───── The data
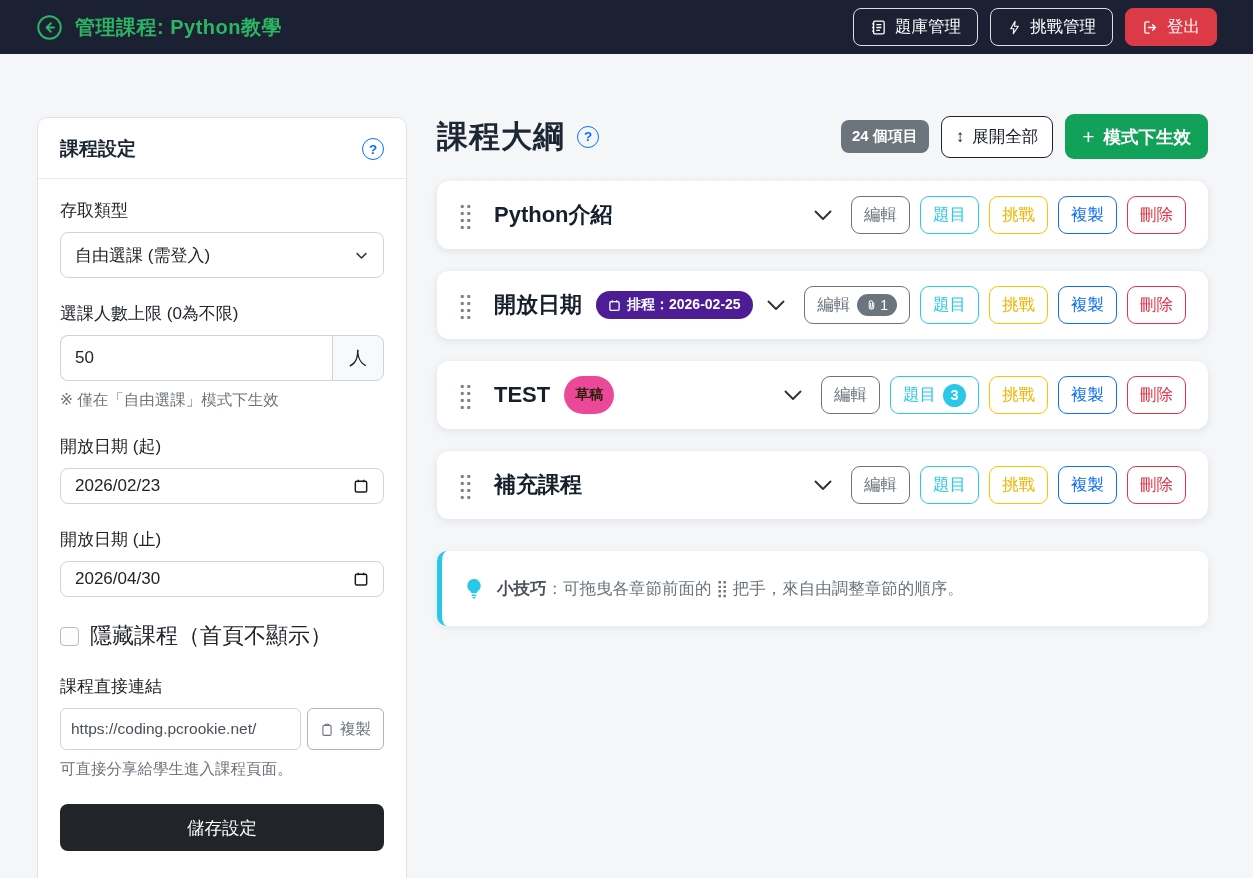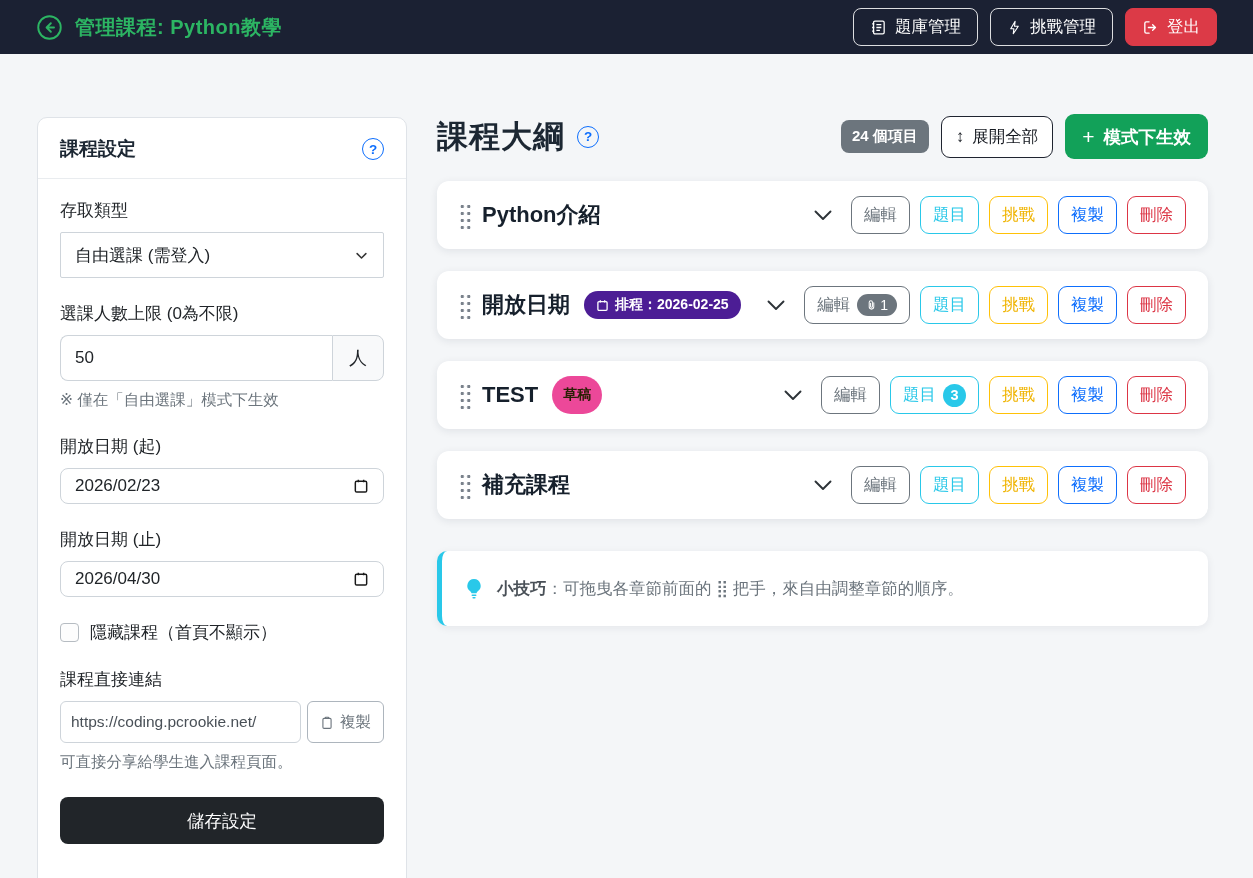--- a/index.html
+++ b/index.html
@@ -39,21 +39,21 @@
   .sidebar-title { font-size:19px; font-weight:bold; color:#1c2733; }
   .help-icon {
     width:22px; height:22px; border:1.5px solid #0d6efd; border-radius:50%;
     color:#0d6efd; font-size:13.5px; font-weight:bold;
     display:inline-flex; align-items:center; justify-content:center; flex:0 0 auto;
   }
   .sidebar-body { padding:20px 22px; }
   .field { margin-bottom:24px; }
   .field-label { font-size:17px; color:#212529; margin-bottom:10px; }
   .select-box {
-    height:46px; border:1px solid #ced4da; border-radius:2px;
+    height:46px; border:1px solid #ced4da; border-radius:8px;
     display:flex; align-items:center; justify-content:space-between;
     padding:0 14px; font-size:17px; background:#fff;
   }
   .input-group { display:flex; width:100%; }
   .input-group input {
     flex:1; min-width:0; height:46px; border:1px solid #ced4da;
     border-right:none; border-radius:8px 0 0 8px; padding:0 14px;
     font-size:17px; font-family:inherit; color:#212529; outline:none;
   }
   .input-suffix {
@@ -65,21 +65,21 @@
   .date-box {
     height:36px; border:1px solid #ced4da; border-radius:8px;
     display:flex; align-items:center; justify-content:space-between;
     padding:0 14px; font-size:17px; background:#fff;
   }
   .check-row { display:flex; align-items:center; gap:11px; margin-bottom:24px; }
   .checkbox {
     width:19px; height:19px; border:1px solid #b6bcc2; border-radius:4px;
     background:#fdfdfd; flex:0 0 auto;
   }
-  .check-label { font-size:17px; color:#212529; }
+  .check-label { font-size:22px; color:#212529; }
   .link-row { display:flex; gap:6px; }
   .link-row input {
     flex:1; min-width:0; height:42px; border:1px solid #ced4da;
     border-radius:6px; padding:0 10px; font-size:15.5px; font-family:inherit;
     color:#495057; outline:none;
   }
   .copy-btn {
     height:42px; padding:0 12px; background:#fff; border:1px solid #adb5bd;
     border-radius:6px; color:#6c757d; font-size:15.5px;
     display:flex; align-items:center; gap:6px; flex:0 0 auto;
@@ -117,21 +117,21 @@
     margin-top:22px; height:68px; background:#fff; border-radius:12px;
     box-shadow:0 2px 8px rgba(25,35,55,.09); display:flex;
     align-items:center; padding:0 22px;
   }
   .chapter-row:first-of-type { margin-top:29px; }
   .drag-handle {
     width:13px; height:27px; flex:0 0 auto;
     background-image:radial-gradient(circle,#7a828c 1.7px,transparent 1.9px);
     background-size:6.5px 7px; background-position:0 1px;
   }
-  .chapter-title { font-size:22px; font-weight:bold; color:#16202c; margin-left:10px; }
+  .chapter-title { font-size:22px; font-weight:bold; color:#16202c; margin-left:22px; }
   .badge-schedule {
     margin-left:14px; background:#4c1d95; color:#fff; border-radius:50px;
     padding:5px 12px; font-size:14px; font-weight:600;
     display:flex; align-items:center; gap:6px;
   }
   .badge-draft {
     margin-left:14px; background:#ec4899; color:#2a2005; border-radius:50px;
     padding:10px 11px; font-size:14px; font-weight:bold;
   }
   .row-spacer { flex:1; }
──────────
Using the data above, copy each line that contains "label".

§ Output:
   .field-label { font-size:17px; color:#212529; margin-bottom:10px; }
-  .check-label { font-size:17px; color:#212529; }
+  .check-label { font-size:22px; color:#212529; }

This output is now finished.